Systemic Crises, not a National Crisis
No, indeed, the causes of the recent unrest in Kazakhstan should be well-known to any working class person alive during the Covid-19 pandemic. Crumbling infrastructure, lack of healthcare, poverty, hopelessness—the international working class continues to feel the brunt of all of these ills everywhere. Kazakhstan is noteworthy only in that its unique material conditions exposed the rot of neoliberal capitalism more rapidly than has occurred elsewhere (though unrest has become a common feature of pandemic capitalism, to be sure).
Vast distances between the ruling elite in the east of the country and the oil-rich reserves of the far west have sharpened economic distinctions between mineral/oil workers and the country’s bourgeoisie. As mentioned above, geography and weather patterns have worsened the effects of infrastructural decay on the working class. Corruption and low population have left Kazakh workers with little hope of economic advancement, given that advanced positions are few and often require bribes to obtain. Petrocapitalist resource extraction has devastated the country’s already rugged ecology. These conditions set the stage for an explosion, and the Covid-19 pandemic lit the fuse.
In Kazakhstan, neoliberalism has its ghost of the future—a canary in the coalmine of economic and social collapse.
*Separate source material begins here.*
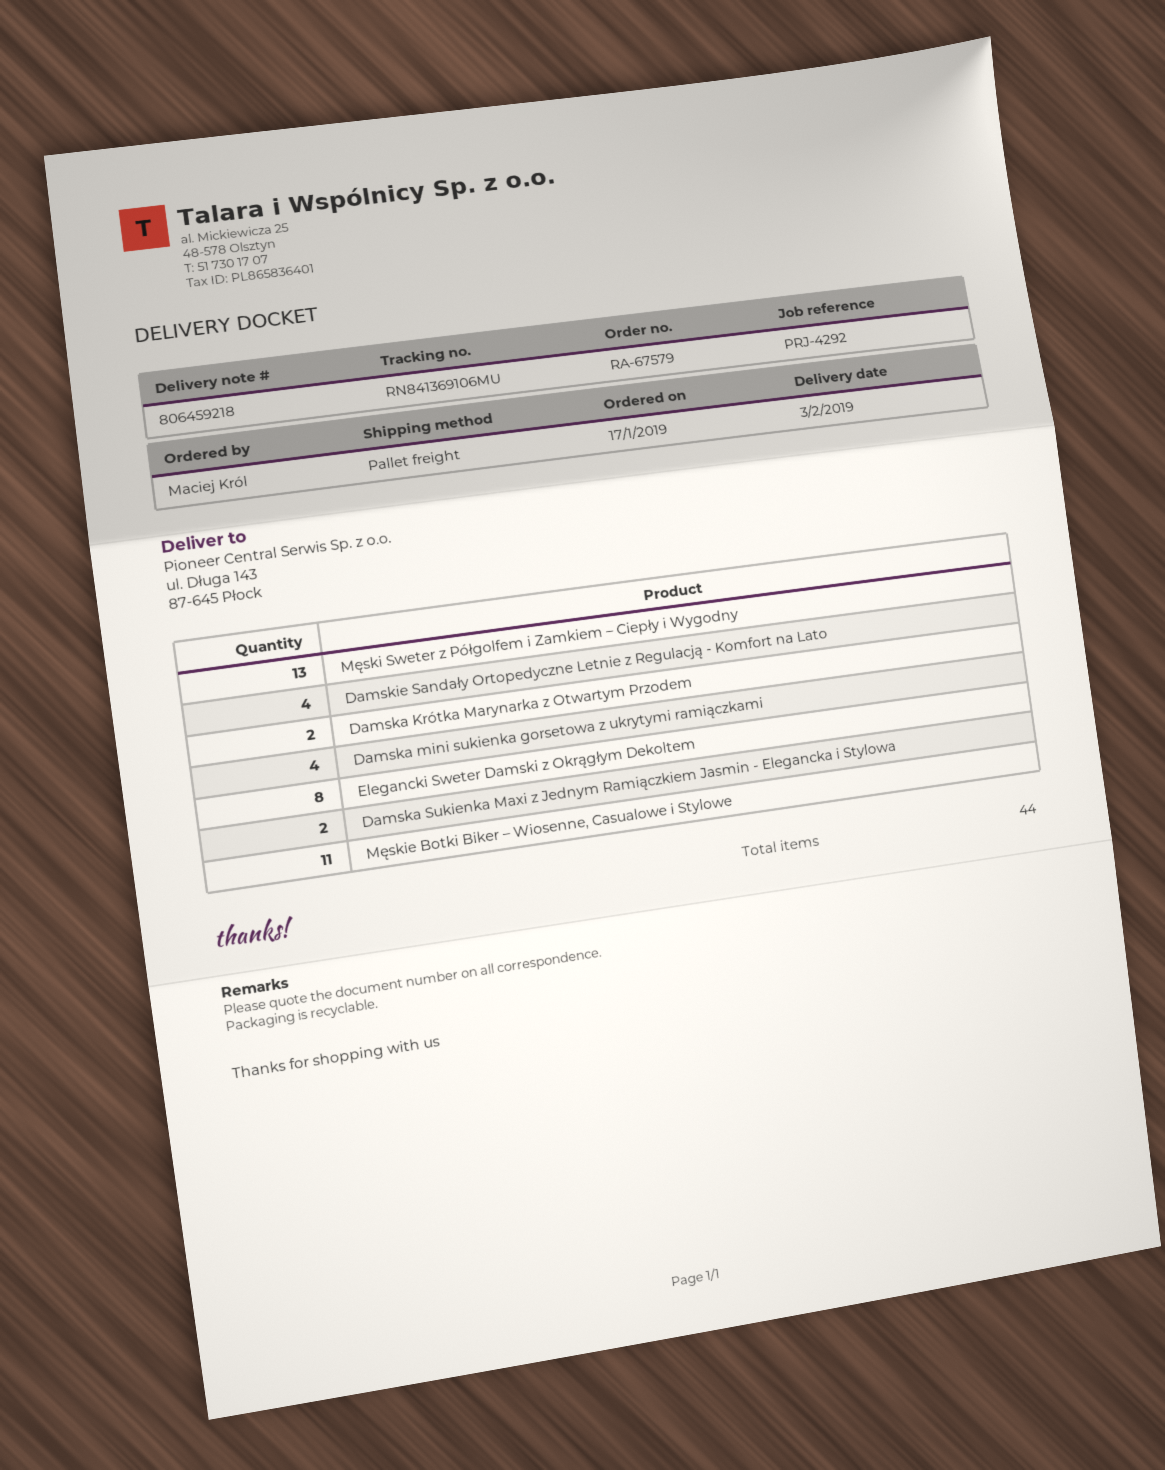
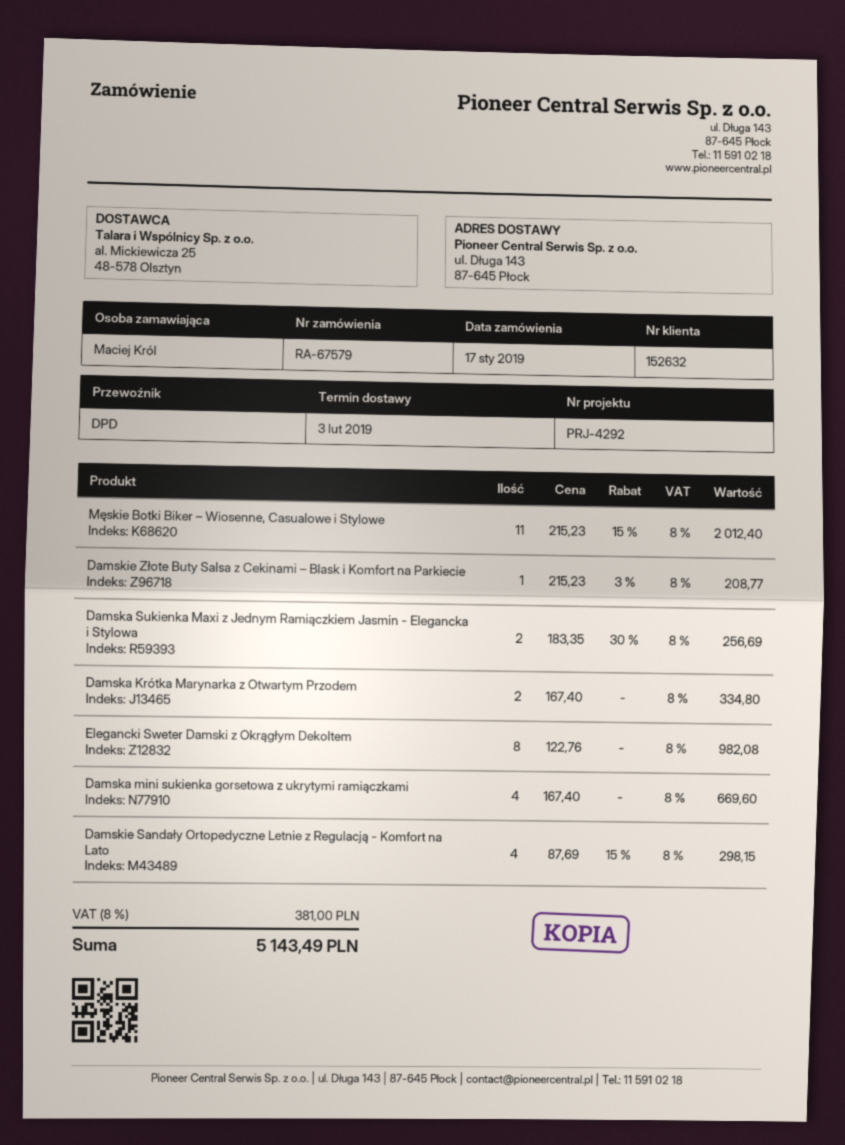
shipping method: pallet freight -> DPD
Męski Sweter z Półgolfem i Zamkiem – Ciepły i Wygodny: 13 -> none
Damskie Złote Buty Salsa z Cekinami – Blask i Komfort na Parkiecie: none -> 1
While a patchwork solution, enforced at the end of a barrel, managed to stem the tide for the time being, future convulsions will come. The groundwork for future calamity can be seen in two key Kazakh industries: mining/drilling for oil and minerals, and Bitcoin “mining.” Raw resource extraction and unregulated digital speculation: the twin pillars of the late capitalist economy. When further protests rock this unsteady foundation, they will increase in their intensity and length. As Rosa Luxemburg wrote:
The various undercurrents of the social process of the revolution cross one another, check one another, and increase the internal contradictions of the revolution, but in the end accelerate and thereby render still more violent its eruptions
There seems little question that such violent eruptions are on the horizon, not just in Kazakhstan, but across the globe. Neither can there be any doubt that the international proletariat will suffer immense hardship in the years to come. What fruit will the suffering and striving of the working class bear? That is the only uncertainty of the coming era. Its answer will only be found in how well and how quickly the working class organizes itself.
Everywhere and immediately, workers must move into action, preparing the groundwork for the tremendous upheaval which every day seems closer and closer. Where material conditions are not yet ripe for revolution, such as in the imperial core, workers must agitate, educate, and organize, keeping alive the flame of Marxist liberation for future generations. When openings present themselves, workers must bravely challenge bourgeois rule, knowing that even a small victory may set the stage for future triumphs.
Worldwide emancipation for the international proletariat—from Kazakhstan to Kenya, and everywhere else a worker toils!